Posts tagged ‘Christian Grey’

Gym-bunny? More like gym-giraffe

The first time I rang the fitness instructor was in September 2013. Thankfully he was on holidays so I was left with a sense of achievement without actually doing anything; that is so typical of me, I wrote it on another list and promptly forgot about it. I felt absolutely happy and confident in my decision to ignore this irritating urge I had to get fit until the first week in August 2014, following my ‘mad idea’ – see post http://wp.me/p4ezB1-87 in case you missed my new motivation/goal and haven’t yet questioned my sanity!

The first time I met with my instructor, I actually moaned about the length of the corridor down to the gym, suggesting that my work out had already begun before he’s even checked my BMI or weighed me! That tells you how deluded I was. Since EVENTUALLY embarking upon this new regime, I have been performing the public service of entertaining some members of my local gym 2 or 3 mornings a week with my attempts at using the equipment. Bright and early, when only the perkiest of neighbourhood birds are rubbing their eyes in search of worms in the dew, you’ll find me scrabbling into my tracksuit, filling my water bottle and off I go with a spring in my step, leaving behind me a confused dog and sleeping children.

I know this post comes dangerously close to me shouting on social media when I lift a weight or jump on a cross trainer. I remember the promise I made NOT to tell you every time I shuffled over the threshold of the gym, but I want to tell you that having said I would start training when I came up with the ‘mad idea’, I actually have! I’m delighted to say that in spite of my poorest of efforts, it’s going really well.

I have been busy using machines with mechanisms so complicated, Christian Grey would be proud to stroke them in a scarlet glow of naughtiness. I hop on these apparatuses with a zealous optimism, until the 18th pull/push/lift at the lightest setting (a pathetic 5kg/7.5kg), when my poor underachieving muscles are whimpering, by the 19th they’re screaming, by the 20th they’re whooping and hollering with delightful satisfaction! Cheering me on as I move to the next machine and start the process all over again, targeting a different set of unsuspecting muscles.

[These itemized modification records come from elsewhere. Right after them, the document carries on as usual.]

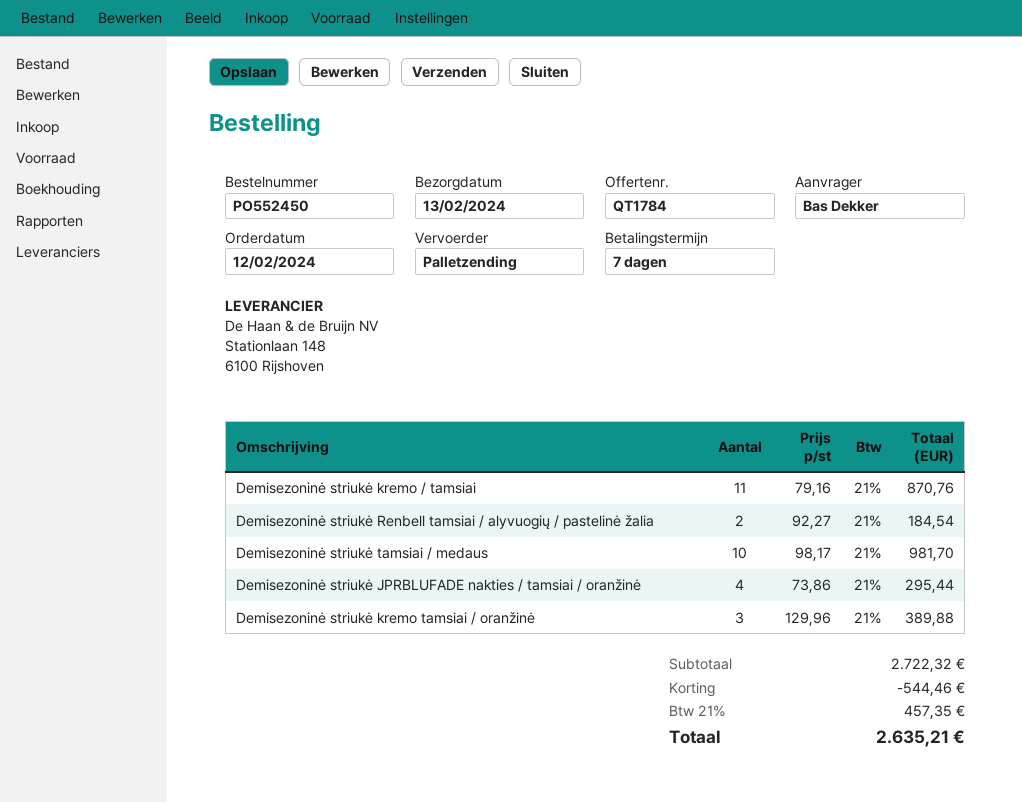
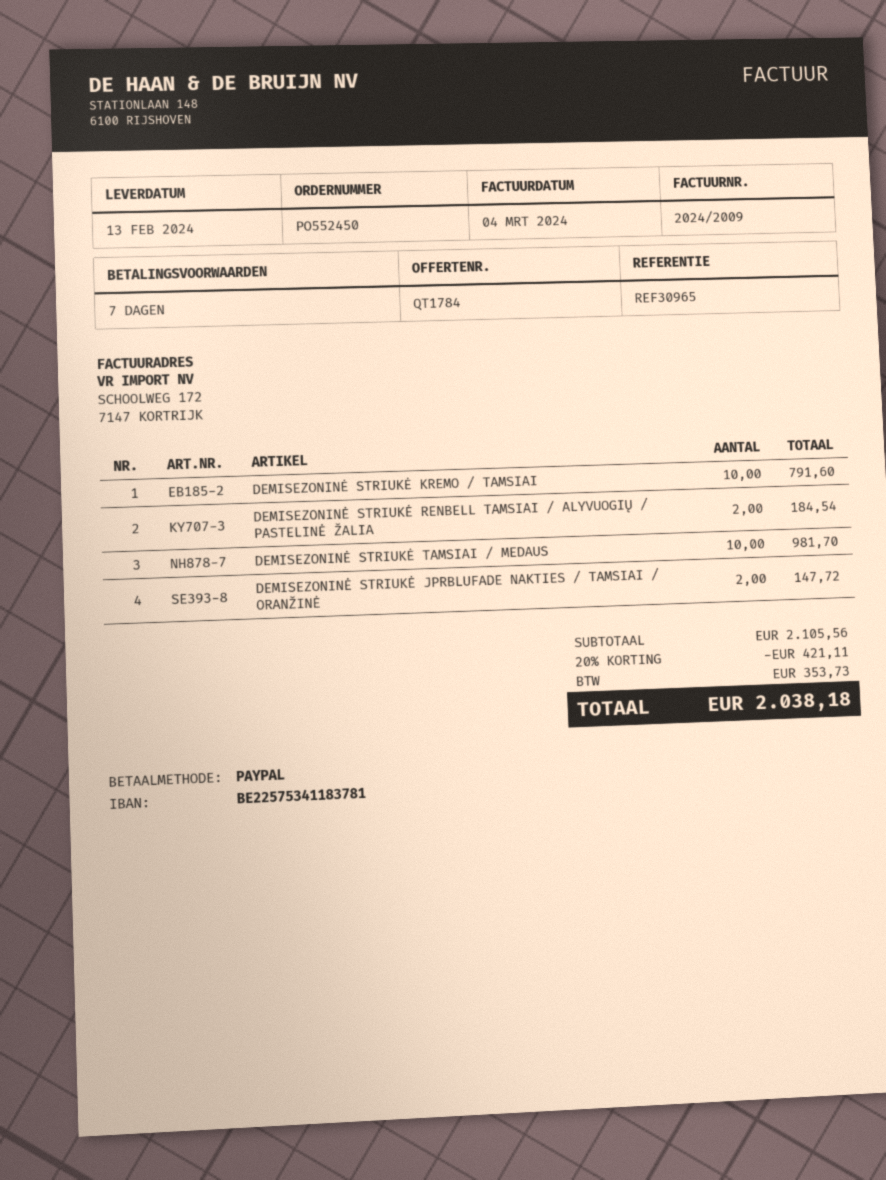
Demisezoninė striukė kremo / tamsiai: 11 for 870.76 -> 10 for 791.60
Demisezoninė striukė JPRBLUFADE nakties / tamsiai / oranžinė: 4 for 295.44 -> 2 for 147.72
Demisezoninė striukė kremo tamsiai / oranžinė: 3 for 389.88 -> none
subtotal: 2722.32 -> 2105.56
discount: 544.46 -> 421.11
tax: 457.35 -> 353.73
total: 2635.21 -> 2038.18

I had been eying up the rowing machines with a sense of longing (seriously, I need to broaden my horizons) during my first few meetings with the fitness instructor. Like ducks in a row they sat all masculine looking, taunting me. My pleas of ‘can I not just try…? No? Ok…’ with a shrug of disappointment in reply to his usual answer of ‘next time’. So imagine my excitement when at last, he suggested I try introducing 5 minutes on the rowing machine into my routine.

Whoop I was thrilled, and approached the machine with my newfound exuberance for scary looking gym equipment. He adjusted my foot straps. He adjusted the seat position, three times. Then we embarked on a surprisingly lengthy tutorial on the little LCD display. Workers in Cape Canaveral need less preparation! All this time I’m thinking ‘alright, I get it! Come ooonnn!!’ Eventually I’m ready for off. What happened next took us both by surprise. What happened next also brought gasps followed by words of shock and encouragement from the guys on either side of me, both by the way – rowing seamlessly and roughly twice my age.

A giraffe on acid would have more rhythm and grace than I had. No amount of coaching from my poor instructor could rectify the situation. ‘Push out with legs, pull with arms…’ blah, blah, or whatever combination you’re meant to use, was clearly beyond me and my coordination, the only benefit was the comedic value, I burned a few calories laughing. I am, it seems – incapable of using a rowing machine. For the moment anyway, I see it as a temporary hitch until my leg muscles get stronger. Damn MS has weakened the thigh muscles in my right leg, resulting in my knee ‘locking’ every time I push out. Which is hardly conducive to building a sense of rhythm and stride.

Now you’d be right in thinking that all this effort can only have a positive outcome, aside from the regular hilarities, but the paths I’m pounding to reach this outcome, are not smooth and without hitches. My typically Irish ability to laugh at myself and see the bright side of even the most ridiculous of situations I find myself in, are necessary companions during my 40 minute work outs.

Amazingly, out of this early morning humiliation come incredible focus, motivation and drive for the rest of my day. Plus the occasional eye-candy lifting weights among the retired gents has to help. The exercise bike I finish my routine on, that cheekily beeps at me if my revolutions drop below 40 per minute – is nicely positioned overlooking the heavy weights area, that cheers me off on my way back down the longest of corridors to get a day’s work done.